**Before-and-after change records:**
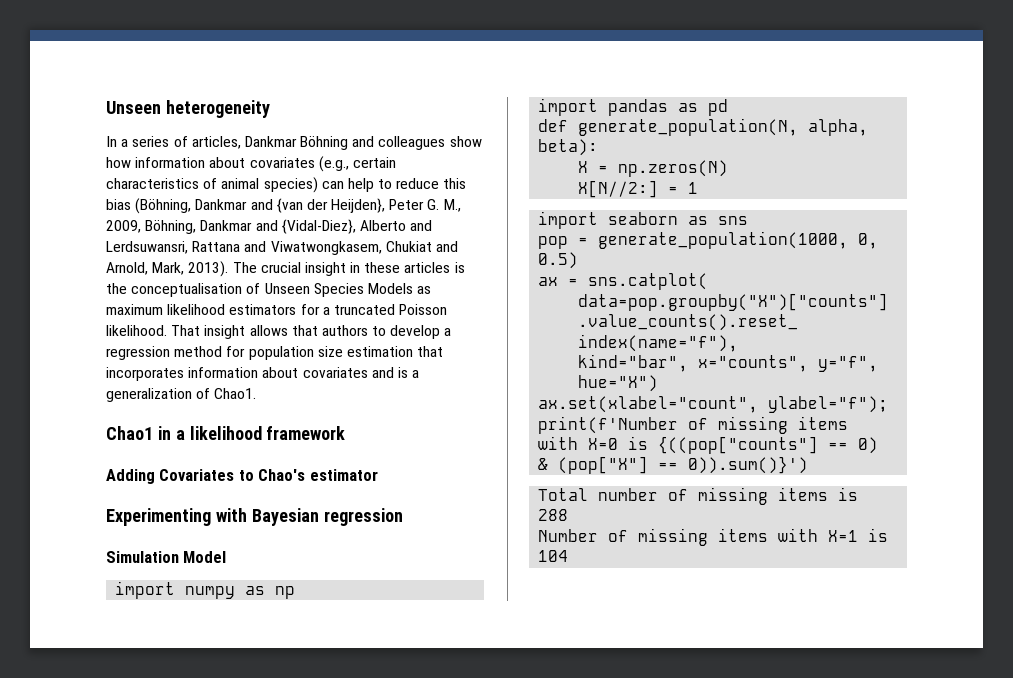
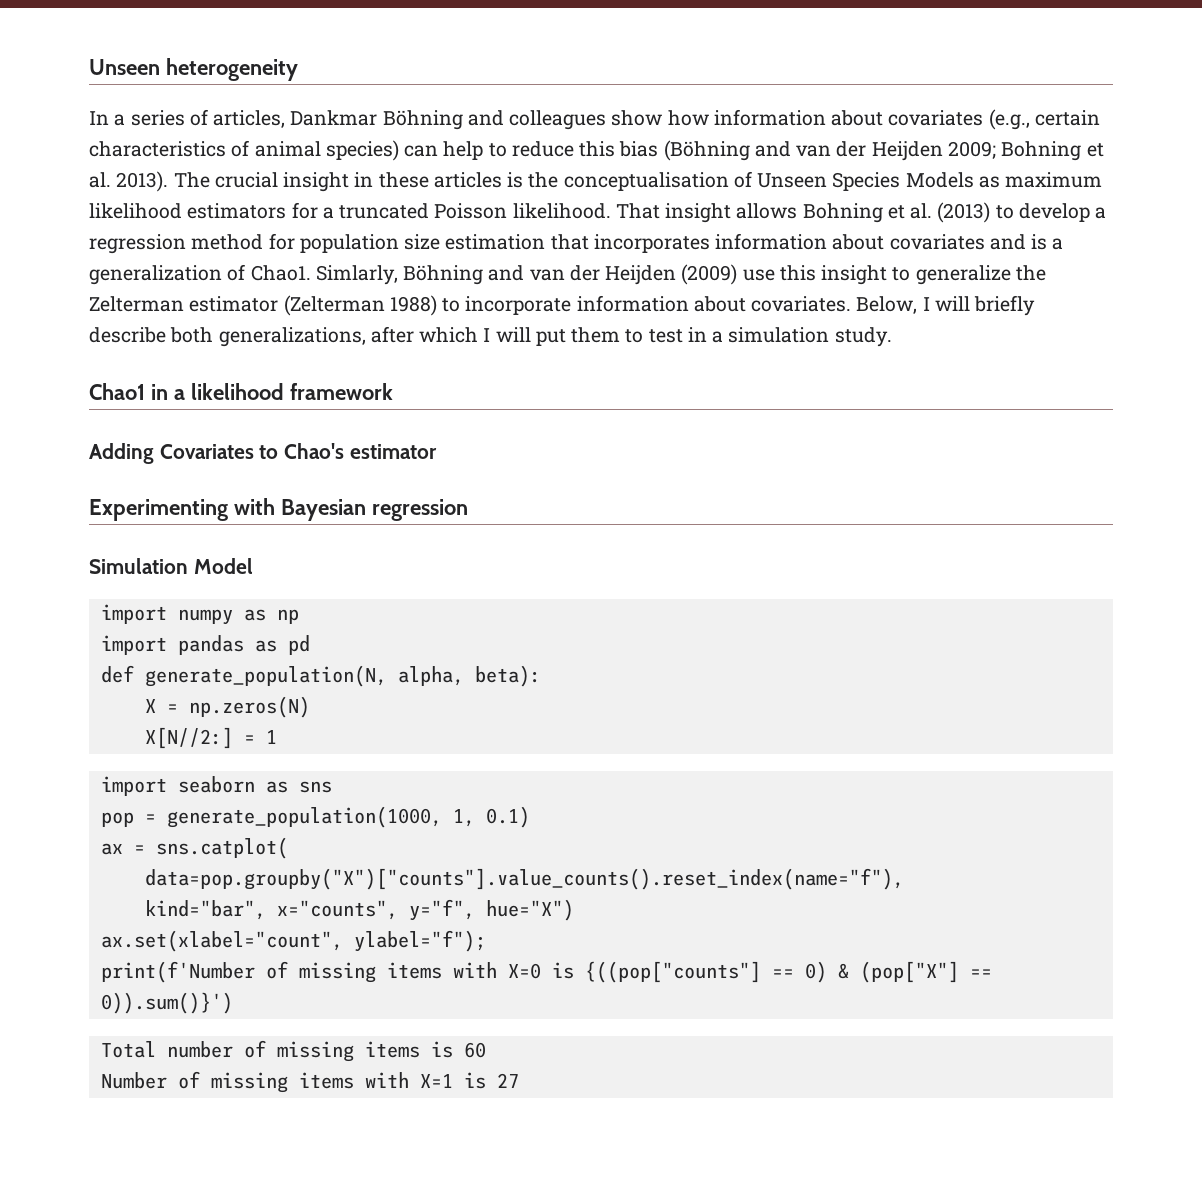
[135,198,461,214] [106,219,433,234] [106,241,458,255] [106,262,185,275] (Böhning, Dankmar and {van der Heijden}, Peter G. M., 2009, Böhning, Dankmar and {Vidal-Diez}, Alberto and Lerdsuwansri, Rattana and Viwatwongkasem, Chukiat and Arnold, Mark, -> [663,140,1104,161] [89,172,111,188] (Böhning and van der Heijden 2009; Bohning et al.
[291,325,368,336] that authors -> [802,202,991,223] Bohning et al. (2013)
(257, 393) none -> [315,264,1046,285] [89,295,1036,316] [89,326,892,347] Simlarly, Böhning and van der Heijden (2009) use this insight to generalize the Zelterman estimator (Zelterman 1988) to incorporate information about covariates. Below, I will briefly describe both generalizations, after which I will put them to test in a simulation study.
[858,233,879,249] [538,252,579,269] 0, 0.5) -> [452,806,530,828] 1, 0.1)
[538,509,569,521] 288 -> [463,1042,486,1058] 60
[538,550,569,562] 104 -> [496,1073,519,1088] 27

--

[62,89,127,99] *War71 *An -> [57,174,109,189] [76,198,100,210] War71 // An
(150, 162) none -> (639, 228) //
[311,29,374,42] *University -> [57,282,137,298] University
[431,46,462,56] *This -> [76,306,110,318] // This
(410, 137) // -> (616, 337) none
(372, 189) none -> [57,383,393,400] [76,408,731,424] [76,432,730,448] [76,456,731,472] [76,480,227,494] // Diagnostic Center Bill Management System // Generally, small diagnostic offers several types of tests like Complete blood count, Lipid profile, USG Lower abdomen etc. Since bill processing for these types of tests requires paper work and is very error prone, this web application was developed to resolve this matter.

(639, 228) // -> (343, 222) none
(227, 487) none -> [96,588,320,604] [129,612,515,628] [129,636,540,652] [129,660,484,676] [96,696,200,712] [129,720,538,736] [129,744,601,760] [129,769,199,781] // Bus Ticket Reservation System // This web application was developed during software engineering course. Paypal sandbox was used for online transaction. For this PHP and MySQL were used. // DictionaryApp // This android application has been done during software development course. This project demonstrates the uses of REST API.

**WORK TASK:**
Would you retype the lines above from the one with "(150, 162) none -> (639, 228) //" down to the one with "(410, 137) // -> (616, 337) none", word for word, both ends included and no other lines?

**SOLUTION BELOW:**
(150, 162) none -> (639, 228) //
[311,29,374,42] *University -> [57,282,137,298] University
[431,46,462,56] *This -> [76,306,110,318] // This
(410, 137) // -> (616, 337) none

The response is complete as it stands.